§ **Required work**: For the listing that follows, give again exactly the lines from the one with "xerose cutânea, prurido" to the one with "decorrentes do tratamento", including both.

§ **Given data**:
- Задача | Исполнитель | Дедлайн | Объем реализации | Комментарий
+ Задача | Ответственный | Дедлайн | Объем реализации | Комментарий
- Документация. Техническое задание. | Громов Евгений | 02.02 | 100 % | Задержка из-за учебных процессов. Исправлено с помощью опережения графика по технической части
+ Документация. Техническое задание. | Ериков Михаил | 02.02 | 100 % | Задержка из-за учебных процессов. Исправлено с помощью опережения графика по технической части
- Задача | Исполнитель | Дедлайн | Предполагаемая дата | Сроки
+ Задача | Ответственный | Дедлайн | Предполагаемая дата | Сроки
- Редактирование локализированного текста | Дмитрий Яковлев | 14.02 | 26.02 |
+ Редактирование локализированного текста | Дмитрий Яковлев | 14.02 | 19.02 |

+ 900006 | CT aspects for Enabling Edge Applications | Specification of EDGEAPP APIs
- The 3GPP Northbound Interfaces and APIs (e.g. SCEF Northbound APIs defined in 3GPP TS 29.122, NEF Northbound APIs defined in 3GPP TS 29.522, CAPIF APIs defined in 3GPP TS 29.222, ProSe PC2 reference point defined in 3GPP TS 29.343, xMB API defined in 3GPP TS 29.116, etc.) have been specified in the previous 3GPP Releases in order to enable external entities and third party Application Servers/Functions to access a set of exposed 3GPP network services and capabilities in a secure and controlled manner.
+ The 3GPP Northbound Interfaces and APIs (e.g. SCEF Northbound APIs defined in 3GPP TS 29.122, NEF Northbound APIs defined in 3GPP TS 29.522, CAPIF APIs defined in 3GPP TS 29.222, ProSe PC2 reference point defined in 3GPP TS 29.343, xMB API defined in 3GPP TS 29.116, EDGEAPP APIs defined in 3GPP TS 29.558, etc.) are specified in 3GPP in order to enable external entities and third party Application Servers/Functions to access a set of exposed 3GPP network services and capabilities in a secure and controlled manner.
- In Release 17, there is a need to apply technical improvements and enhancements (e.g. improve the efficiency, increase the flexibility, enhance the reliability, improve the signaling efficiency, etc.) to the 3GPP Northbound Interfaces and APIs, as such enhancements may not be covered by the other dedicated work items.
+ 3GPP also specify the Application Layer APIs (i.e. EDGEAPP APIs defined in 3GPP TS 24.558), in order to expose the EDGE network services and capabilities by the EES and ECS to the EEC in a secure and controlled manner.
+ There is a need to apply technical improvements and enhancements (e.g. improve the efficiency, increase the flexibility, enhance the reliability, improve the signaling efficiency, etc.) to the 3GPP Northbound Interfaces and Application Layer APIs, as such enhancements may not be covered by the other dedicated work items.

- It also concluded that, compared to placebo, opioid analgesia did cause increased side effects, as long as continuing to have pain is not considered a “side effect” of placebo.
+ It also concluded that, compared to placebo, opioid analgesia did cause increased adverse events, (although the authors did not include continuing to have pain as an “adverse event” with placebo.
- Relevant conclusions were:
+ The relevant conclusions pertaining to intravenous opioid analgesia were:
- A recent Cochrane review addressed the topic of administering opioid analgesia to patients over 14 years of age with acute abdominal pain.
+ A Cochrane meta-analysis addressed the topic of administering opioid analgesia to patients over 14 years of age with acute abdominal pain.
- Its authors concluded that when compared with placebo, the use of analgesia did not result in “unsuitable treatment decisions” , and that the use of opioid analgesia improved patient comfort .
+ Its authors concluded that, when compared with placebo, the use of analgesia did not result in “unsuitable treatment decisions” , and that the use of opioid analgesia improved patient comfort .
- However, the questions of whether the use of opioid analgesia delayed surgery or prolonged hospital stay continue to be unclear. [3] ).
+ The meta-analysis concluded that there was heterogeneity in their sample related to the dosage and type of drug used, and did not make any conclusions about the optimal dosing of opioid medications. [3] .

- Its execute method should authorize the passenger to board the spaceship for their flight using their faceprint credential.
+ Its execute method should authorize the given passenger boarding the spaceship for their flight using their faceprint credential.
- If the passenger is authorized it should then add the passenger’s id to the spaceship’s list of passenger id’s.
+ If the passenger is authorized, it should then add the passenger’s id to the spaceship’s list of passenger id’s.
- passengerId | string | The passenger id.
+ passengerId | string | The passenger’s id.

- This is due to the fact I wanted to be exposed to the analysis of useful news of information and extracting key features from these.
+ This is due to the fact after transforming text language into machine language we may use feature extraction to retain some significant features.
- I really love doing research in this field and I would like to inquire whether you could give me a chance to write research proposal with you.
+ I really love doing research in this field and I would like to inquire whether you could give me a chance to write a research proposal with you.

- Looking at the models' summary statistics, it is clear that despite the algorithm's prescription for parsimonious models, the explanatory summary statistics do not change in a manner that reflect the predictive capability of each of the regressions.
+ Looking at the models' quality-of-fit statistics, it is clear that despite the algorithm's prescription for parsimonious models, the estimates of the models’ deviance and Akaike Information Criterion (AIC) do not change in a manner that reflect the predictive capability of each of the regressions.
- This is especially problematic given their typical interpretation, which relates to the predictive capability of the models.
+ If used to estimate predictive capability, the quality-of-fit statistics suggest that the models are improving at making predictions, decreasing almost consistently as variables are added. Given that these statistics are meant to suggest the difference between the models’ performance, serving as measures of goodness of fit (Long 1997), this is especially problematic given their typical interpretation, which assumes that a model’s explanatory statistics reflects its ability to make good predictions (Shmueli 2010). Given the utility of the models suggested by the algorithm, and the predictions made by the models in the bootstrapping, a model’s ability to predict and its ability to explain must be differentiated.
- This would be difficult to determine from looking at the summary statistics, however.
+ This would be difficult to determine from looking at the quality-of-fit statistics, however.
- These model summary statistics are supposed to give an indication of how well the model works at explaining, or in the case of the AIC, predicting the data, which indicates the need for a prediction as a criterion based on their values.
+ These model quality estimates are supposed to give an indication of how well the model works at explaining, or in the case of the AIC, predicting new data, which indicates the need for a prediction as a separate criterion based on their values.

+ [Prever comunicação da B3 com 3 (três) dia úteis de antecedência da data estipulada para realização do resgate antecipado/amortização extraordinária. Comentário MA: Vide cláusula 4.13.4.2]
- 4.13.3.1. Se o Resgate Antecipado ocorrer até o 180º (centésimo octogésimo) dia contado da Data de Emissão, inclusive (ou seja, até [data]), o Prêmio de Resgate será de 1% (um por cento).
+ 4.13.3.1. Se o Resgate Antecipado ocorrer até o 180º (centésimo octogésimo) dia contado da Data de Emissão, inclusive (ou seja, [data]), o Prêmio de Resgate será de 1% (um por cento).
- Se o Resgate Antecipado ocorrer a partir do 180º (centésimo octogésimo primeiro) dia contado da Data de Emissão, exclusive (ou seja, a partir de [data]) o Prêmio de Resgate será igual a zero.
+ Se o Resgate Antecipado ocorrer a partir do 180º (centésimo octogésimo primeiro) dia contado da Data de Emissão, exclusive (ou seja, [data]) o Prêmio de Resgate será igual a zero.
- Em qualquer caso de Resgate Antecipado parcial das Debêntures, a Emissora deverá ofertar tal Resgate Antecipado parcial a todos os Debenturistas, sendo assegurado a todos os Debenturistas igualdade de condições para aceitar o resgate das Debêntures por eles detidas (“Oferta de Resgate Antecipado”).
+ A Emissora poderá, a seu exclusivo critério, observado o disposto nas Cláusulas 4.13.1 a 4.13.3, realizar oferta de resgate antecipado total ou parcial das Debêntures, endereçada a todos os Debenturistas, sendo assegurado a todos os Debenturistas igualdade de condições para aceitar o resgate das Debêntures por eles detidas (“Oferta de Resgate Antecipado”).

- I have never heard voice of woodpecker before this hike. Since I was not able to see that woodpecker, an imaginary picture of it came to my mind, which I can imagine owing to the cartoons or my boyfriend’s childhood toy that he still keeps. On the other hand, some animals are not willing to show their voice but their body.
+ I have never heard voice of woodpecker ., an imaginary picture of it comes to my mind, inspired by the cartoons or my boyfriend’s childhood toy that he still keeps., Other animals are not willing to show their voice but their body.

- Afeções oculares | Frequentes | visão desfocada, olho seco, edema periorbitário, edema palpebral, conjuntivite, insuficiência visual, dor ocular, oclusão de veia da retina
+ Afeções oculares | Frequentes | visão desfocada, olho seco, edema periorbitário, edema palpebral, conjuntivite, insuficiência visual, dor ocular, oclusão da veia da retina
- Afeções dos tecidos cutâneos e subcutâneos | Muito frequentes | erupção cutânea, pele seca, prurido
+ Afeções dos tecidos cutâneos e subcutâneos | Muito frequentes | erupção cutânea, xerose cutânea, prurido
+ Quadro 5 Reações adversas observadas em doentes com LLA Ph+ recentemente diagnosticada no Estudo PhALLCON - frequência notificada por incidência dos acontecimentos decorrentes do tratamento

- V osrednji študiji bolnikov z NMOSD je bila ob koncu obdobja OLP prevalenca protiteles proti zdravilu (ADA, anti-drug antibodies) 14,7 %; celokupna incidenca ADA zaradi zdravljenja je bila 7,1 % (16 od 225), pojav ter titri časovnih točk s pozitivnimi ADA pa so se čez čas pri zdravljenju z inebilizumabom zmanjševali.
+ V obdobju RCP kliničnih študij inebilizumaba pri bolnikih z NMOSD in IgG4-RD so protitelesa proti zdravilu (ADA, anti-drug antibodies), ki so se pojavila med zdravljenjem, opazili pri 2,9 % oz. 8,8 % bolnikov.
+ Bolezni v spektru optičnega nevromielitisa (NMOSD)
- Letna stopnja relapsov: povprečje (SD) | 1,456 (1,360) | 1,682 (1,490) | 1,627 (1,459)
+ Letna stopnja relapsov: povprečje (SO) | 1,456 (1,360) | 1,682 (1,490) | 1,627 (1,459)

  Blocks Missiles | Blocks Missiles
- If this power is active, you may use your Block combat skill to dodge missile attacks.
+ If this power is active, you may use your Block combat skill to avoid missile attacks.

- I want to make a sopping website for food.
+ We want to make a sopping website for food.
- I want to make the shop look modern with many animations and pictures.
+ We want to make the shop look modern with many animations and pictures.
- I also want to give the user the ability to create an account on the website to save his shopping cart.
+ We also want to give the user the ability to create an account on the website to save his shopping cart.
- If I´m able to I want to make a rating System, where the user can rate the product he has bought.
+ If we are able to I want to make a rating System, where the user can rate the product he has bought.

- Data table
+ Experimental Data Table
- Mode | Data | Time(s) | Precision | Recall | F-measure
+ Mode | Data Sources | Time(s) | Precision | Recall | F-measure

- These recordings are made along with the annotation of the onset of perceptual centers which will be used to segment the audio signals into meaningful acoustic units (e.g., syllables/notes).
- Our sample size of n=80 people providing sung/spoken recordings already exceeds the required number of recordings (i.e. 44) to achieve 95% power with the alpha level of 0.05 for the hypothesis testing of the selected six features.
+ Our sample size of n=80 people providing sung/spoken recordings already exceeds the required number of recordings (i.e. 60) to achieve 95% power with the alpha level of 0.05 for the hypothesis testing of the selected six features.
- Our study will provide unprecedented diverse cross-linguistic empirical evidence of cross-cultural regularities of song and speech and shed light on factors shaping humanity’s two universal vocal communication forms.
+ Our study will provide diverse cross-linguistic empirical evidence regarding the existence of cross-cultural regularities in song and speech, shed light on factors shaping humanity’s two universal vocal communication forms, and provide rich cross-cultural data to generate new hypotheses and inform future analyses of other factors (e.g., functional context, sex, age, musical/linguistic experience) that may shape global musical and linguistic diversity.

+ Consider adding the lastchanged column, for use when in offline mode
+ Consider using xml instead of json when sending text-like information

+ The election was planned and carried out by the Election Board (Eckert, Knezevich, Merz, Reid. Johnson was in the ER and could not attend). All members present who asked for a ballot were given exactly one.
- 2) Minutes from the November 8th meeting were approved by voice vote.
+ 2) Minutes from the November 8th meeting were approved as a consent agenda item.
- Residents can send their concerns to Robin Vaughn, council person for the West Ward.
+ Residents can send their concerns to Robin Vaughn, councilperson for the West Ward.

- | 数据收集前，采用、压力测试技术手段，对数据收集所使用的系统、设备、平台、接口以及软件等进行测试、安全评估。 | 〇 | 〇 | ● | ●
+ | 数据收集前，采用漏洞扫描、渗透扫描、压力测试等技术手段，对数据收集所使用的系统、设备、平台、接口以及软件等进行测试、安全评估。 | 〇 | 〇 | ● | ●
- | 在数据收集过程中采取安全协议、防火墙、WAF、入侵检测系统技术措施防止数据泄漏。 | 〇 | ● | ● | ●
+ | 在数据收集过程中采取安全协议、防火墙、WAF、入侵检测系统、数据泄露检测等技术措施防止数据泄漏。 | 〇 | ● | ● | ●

§ **Response area**:
+ Afeções dos tecidos cutâneos e subcutâneos | Muito frequentes | erupção cutânea, xerose cutânea, prurido
+ Quadro 5 Reações adversas observadas em doentes com LLA Ph+ recentemente diagnosticada no Estudo PhALLCON - frequência notificada por incidência dos acontecimentos decorrentes do tratamento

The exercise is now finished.